The official measures state that intermediary platforms in the restaurant industry are forbidden to charge service fees and commissions that exceed 20% of the overall value of each transaction.

The measures also prohibit platforms from raising the commissions charged to restaurants and other businesses; increasing delivery fees for customers; decreasing the wages of the service providers they employ; or reducing the rights of these service providers.

In addition, the current restrictions prohibit in-person dining and force restaurants to close at 8 p.m. on weekdays and 1 p.m. on weekends. After these hours, they may only function through delivery service (not takeaway).

According to RTP, Uber Eats is not happy about the new restrictions:

“The limitations imposed on our business model, including our service fee, will force us to change the way we operate, negatively affecting all of those who use our app and who we want to support,” an Uber Eats source told the newswire Lusa in a letter.

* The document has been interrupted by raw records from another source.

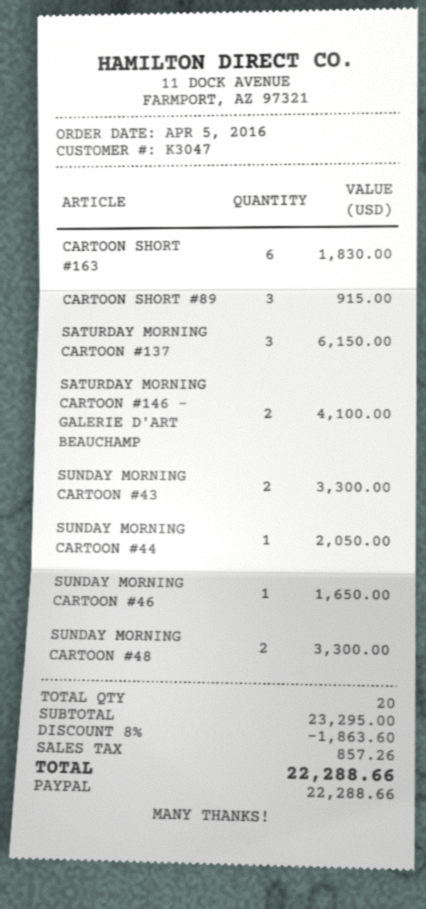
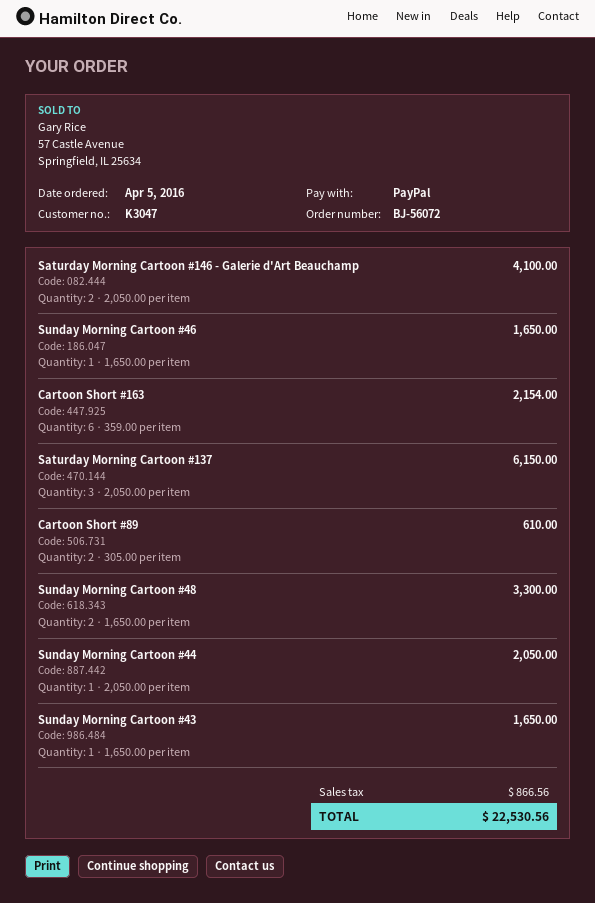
CARTOON SHORT #163: 6 for 1830.00 -> 6 for 2154.00
CARTOON SHORT #89: 3 for 915.00 -> 2 for 610.00
SUNDAY MORNING CARTOON #43: 2 for 3300.00 -> 1 for 1650.00
discount: 8% = 1863.60 -> none
tax: 857.26 -> 866.56
total: 22288.66 -> 22530.56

“These measures make the service less accessible to consumers, which will limit the demand for restaurants and consequently the opportunities of the thousands of people who order through the app,” the source wrote.

Delivery apps like Uber Eats and Glovo have recently faced criticism for the commissions they charge to restaurants, which can be as high as 35%.

As a result, many restaurants in Lisbon have chosen to establish their own delivery services instead of — or in addition to — partnering with these apps, as previously reported by Atlas.